# [Task statement]
Your answer should consist only of the lines below from the one with "- поручить консультативным" through the one with "не охватываются Резолюцией", copied exactly.

# [Data for processing]

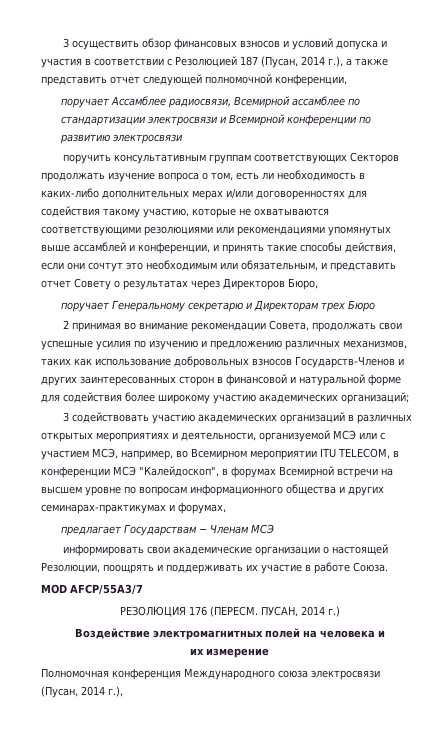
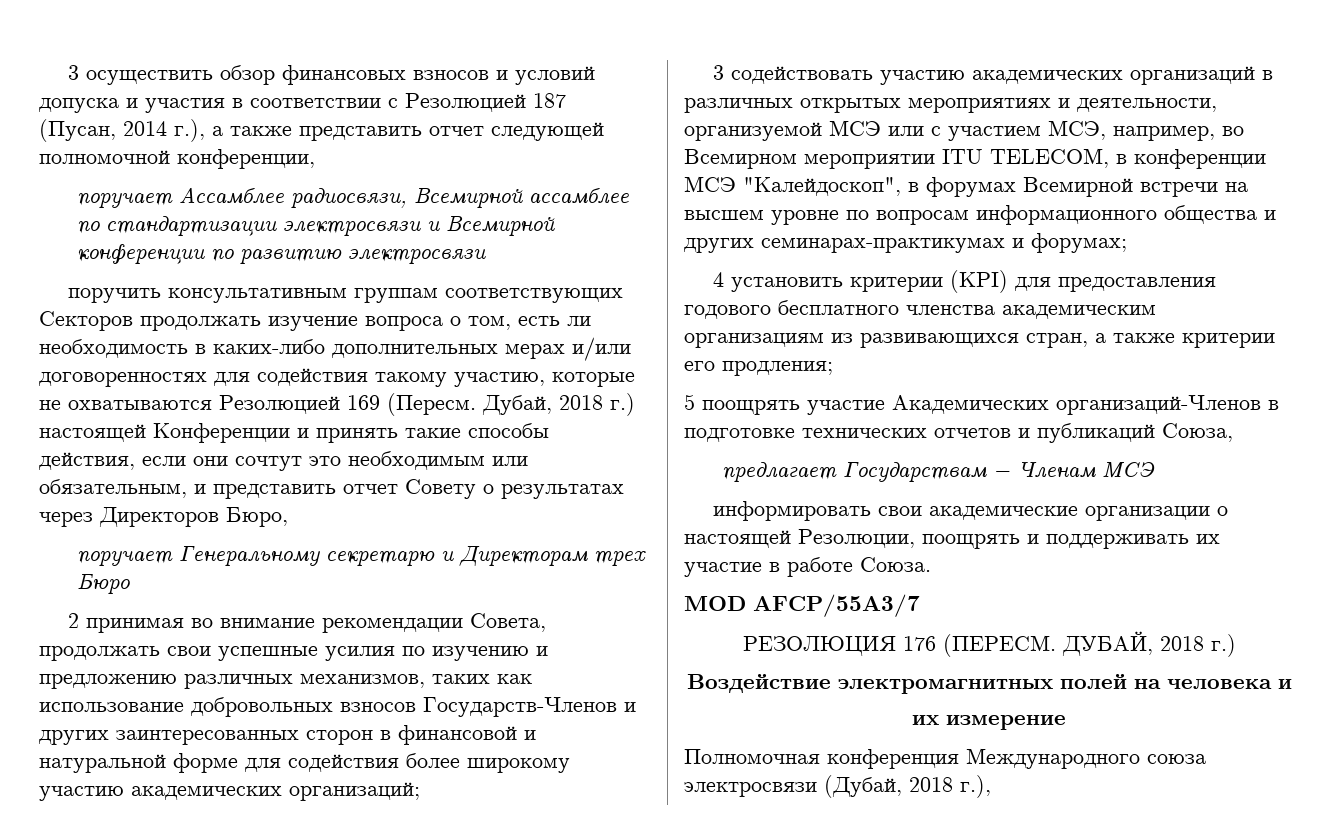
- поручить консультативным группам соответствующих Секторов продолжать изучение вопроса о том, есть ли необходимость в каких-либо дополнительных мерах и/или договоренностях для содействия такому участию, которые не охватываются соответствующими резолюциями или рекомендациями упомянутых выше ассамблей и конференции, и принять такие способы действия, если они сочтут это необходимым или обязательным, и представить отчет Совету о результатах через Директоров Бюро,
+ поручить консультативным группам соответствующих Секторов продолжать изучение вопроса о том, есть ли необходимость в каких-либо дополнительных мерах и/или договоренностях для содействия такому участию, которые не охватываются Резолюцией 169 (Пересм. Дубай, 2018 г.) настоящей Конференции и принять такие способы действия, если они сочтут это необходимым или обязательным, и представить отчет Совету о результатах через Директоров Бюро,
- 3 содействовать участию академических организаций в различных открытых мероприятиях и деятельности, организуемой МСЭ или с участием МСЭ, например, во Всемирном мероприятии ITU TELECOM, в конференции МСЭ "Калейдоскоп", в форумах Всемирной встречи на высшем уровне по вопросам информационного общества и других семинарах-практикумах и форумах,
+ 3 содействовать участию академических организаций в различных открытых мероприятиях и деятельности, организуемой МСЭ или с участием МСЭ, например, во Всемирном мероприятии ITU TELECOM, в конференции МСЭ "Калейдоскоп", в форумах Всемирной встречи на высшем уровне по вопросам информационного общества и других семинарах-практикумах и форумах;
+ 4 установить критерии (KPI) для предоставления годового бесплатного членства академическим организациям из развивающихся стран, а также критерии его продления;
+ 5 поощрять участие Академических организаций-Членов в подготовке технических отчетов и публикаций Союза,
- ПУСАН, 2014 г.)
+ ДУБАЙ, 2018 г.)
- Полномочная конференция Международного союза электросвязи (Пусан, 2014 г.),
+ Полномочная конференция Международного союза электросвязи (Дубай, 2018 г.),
--
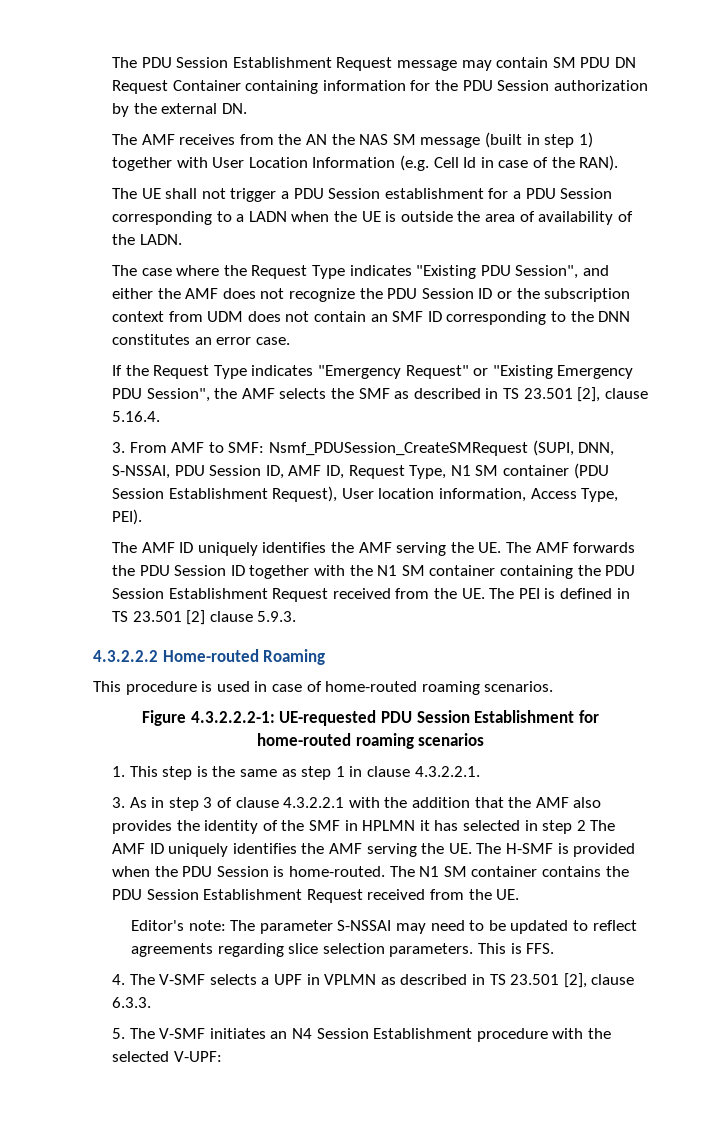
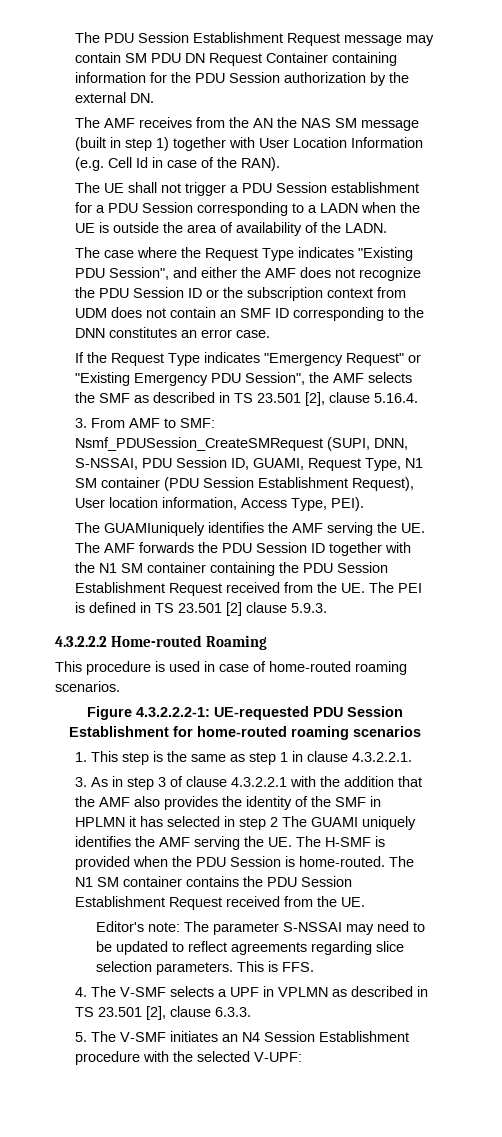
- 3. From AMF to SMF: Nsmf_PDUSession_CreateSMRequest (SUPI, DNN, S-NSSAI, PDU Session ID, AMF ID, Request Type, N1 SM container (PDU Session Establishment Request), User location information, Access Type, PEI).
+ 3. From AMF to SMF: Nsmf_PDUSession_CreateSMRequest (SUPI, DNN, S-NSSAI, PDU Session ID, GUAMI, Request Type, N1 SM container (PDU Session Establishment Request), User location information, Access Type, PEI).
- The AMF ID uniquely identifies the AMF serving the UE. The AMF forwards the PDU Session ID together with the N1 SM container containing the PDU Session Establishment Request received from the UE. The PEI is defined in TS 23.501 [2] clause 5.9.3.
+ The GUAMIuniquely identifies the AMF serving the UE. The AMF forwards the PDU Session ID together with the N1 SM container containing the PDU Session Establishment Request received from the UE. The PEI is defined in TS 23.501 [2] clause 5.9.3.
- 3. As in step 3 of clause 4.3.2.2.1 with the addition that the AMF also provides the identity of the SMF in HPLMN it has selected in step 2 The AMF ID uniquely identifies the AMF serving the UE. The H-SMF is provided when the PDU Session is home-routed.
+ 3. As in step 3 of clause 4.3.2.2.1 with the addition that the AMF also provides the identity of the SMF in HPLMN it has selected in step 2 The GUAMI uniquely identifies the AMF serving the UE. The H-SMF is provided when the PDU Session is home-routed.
* * *
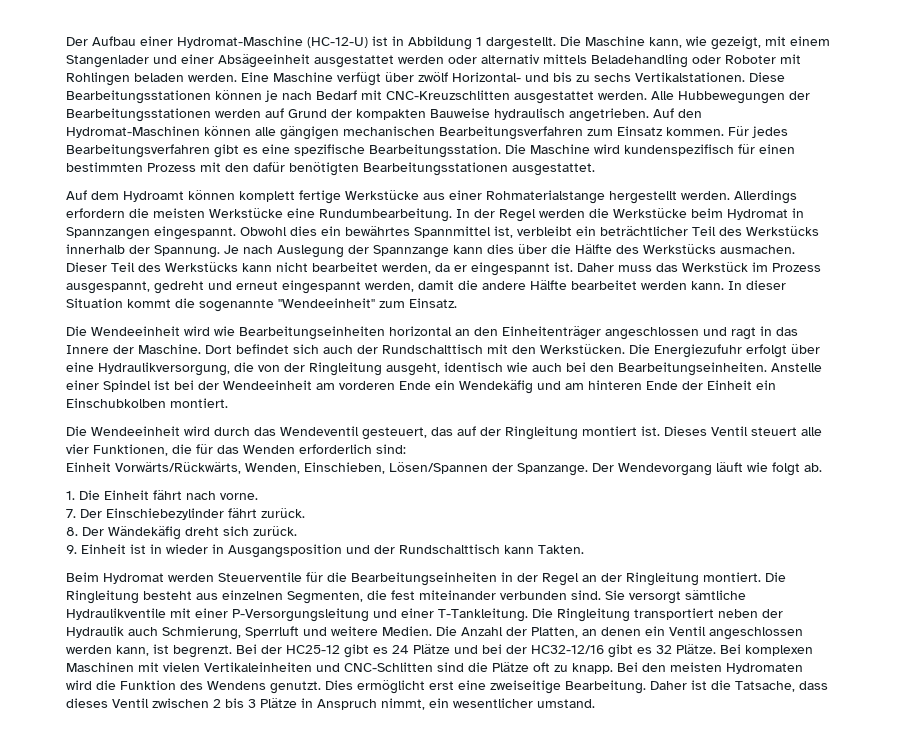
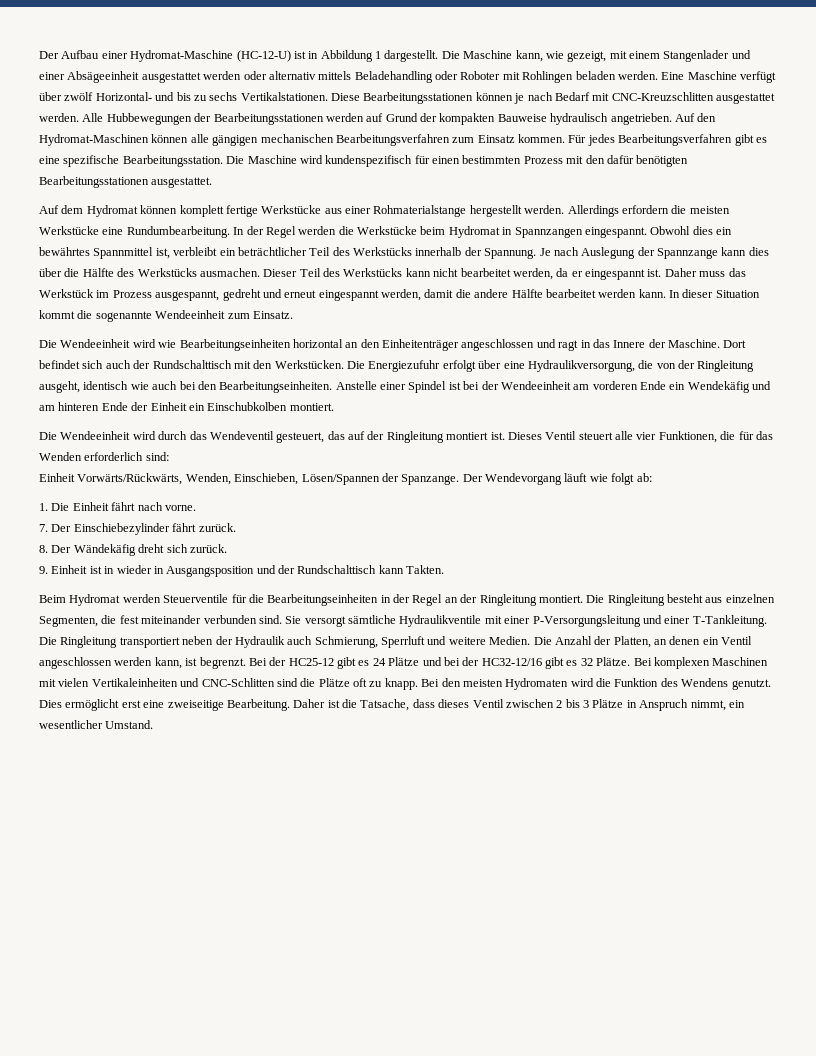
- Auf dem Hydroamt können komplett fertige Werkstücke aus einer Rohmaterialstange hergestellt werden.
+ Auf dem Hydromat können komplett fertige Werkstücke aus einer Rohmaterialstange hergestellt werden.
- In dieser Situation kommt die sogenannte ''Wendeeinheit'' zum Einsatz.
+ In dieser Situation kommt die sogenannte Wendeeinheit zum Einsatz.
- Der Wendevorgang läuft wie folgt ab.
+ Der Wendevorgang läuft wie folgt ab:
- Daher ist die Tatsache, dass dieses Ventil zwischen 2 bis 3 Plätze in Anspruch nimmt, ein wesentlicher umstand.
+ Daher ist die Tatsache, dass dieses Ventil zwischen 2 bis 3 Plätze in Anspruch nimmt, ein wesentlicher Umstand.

# [Answer area]
- поручить консультативным группам соответствующих Секторов продолжать изучение вопроса о том, есть ли необходимость в каких-либо дополнительных мерах и/или договоренностях для содействия такому участию, которые не охватываются соответствующими резолюциями или рекомендациями упомянутых выше ассамблей и конференции, и принять такие способы действия, если они сочтут это необходимым или обязательным, и представить отчет Совету о результатах через Директоров Бюро,
+ поручить консультативным группам соответствующих Секторов продолжать изучение вопроса о том, есть ли необходимость в каких-либо дополнительных мерах и/или договоренностях для содействия такому участию, которые не охватываются Резолюцией 169 (Пересм. Дубай, 2018 г.) настоящей Конференции и принять такие способы действия, если они сочтут это необходимым или обязательным, и представить отчет Совету о результатах через Директоров Бюро,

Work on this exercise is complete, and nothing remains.